Yvonne gets a call about the dog (Pete?). He killed a neighbors chickens and she will call animal control to pick him up. Robert objects that they will just put him down. Yvonne says that's what needs to happen anyway. I don't really understand this. If they just kept at home and contained, would he be a menace. He ran away, but I got the feeling that it was because Yvonne didn't want him near the house, more than the fact that he was wild and wouldn't stay in one place. Robert says he will kill the dog instead of a stranger doing it. I don't understand this thing (it happens in the Walking Dead a lot) of wanting to kill a loved one, rather than letting a stranger do it. Shouldn't strangers do that type of thing? There's a sense that you can do it more lovingly, but when you're going to blow someone's brains out with a shot gun, how loving and gentle an act can it be??

I just don't think that even Yvonne would expect or let Robert do such a thing. It's gone from thoughtless insensitivity to cruelty. And this is the most hammer, heavy-handed way of trying to make a point about how we are heedless of the feelings or pain of others or tying Robert to Alison. It's unrealistic and emotionally manipulative. Plus, I saw the same thing done on Marvel Agents of Shield recently and Ward didn't kill his dog either!

Alison goes with him to find the dog, because Yvonne is afraid he'll hurt his leg or some such nonsense and I don't know why Alison doesn't offer to take it to Montauk or something where it doesn't have to be killed. I don't know why she's just standing there with no advice or offer to help. The dog comes. Robert shoots. Alison covers her eyes. But when she opens them, Robert has shot up in the air and let the dog run away (to kill more neighbor chickens, I guess).

Robert and Alison don't speak of the secret they now share. Back at the house, Robert says he killed the dog. Yvonne asks Alison how it was and Alison said it was quite beautiful in a way, which makes Yvonne think she is a freak. It was a stupid subplot all the way around. Designed to make character points but destroying plausibility in the process. Of course, when Yvonne finds out the dog is alive, she won't trust Alison any longer.

Later that night, Alison gets in the pool. She swims strong laps. Noah comes home, sees her is surprised and happy and joins her in the pool, pulling off his trunks. So, what would have been an inspirational moment turns smutty. From the house, as they frolic, Alison can see Robert in the distance. Maybe he sees them (but is not close enough to know that they're doing something in his pool that chlorine can't cure) or maybe he's just reflecting on his own troubled, "she would make me kill my dog" marriage. So, Alison has Noah in her arms, with the prospect of becoming Robert in her future.
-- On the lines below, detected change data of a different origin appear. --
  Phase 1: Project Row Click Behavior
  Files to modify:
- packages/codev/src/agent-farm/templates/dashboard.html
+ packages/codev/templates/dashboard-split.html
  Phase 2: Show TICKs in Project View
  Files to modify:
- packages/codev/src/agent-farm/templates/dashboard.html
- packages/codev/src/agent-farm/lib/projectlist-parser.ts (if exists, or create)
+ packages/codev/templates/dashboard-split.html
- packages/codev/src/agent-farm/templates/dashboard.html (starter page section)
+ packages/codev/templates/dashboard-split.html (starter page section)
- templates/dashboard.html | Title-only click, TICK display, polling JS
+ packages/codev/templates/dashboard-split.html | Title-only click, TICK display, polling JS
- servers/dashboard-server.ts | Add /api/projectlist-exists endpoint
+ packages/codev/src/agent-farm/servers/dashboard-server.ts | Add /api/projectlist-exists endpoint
In the future they are in the lawyer's office (the same lawyer Helen used for the divorce. So, this guy does divorce and criminal law) and he tells them they must have a change of venue, because the town hates Noah. As do we all. Tell him about that night. Well, Noah knows it looks bad but he had his bumper fixed and was caught on tape with the mechanic because he'd hit a deer. He hit a deer? The lawyer is skeptical. Was Scott Lockhart riding that deer? That's one of the funniest lines in the series! Alison is quiet, tense and jumpy, like she knows Noah is lying or we are supposed to think he is. Noah says he didn't want to be out anyway. After all it was her ex husband's wedding and he doesn't know why he was even invited.
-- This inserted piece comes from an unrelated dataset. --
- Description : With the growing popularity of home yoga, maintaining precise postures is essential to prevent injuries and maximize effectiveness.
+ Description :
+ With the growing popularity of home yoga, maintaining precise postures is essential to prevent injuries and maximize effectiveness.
Alison says that Cole was trying to be friendly. Was he, Noah questions. YES, he was, Alison defends. And I like her taking up for Cole. When Noah says that he hated Scott because he got his teen daughter pregnant and was a "lowlife" I wish Alison would show more Lockhart loyalty, but she doesn't.

There was an episode last year without Cole and Helen that was painfully dull, but this episode wasn't. When I don't see Cole in the promo for next week, I am not happy that we go 2 weeks without him. On the other hand, I thought the parallel between Robert and Alison was a good and thoughtful one and it helped me explore Alison's doubts about where her relationship is at more than any words could have.